Turning Your Data Into a CausalTable

In Julia, most datasets are stored in a Table: a data structure with a Tables.jl-compatible interface. One of the main purposes of CausalTables.jl is to wrap a Table of data in Julia in order to provide it as input to some other causal inference package. Given a Table of some data, we can turn it into a CausalTable by specifying the treatment, response, and control variables.
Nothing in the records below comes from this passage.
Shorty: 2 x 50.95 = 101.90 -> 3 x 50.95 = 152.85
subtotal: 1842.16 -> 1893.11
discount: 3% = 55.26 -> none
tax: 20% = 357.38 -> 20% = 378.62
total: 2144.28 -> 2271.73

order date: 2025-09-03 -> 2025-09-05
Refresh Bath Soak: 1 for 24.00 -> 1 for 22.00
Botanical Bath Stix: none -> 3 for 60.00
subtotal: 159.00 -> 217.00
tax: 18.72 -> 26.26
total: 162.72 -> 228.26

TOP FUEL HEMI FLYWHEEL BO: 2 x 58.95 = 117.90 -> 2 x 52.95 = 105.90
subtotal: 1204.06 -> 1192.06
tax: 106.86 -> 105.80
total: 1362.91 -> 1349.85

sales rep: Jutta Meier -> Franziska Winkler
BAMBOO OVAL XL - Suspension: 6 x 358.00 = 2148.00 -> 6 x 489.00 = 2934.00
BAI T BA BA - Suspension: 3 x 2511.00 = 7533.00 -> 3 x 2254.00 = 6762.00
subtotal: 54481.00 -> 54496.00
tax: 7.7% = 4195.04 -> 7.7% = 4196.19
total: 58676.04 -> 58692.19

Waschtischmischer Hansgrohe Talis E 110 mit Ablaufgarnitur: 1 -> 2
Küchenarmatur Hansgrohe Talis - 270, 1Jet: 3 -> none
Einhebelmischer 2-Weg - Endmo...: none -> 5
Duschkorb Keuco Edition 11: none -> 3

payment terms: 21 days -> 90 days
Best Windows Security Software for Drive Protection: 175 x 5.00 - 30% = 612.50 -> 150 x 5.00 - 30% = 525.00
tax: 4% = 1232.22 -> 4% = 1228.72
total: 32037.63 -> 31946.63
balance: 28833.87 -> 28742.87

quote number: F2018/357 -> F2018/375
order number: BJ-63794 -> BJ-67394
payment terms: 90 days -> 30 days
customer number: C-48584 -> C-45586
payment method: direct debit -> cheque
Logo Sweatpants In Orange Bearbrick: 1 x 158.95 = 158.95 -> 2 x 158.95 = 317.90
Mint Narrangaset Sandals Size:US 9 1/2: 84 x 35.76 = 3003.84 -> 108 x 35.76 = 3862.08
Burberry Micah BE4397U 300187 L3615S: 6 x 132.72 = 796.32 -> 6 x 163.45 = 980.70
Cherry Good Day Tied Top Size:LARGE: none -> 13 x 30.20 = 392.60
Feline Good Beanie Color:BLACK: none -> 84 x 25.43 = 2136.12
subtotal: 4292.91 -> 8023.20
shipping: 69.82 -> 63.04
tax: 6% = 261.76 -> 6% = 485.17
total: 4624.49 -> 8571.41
Tables with Causally Independent Units

The code below provides an example of how to wrap the Boston Housing dataset as a CausalTable to answer causal questions of the form "How would changing nitrous oxide air pollution (NOX) within Boston-area towns affect median home value (MEDV)?" Any dataset in a Tables.jl-compliant format can be wrapped as a CausalTable. In this example, we turn a DataFrame from DataFrames.jl into a CausalTable object.

using CausalTables
using MLDatasets: BostonHousing
using DataFrames

# get data in a Tables.jl-compliant format
tbl = BostonHousing().dataframe

# Wrapping the dataset in a CausalTable
ctbl = CausalTable(tbl; treatment = :NOX, response = :MEDV, confounders = [:CRIM, :ZN, :INDUS, :CHAS, :B, :DIS, :LSTAT])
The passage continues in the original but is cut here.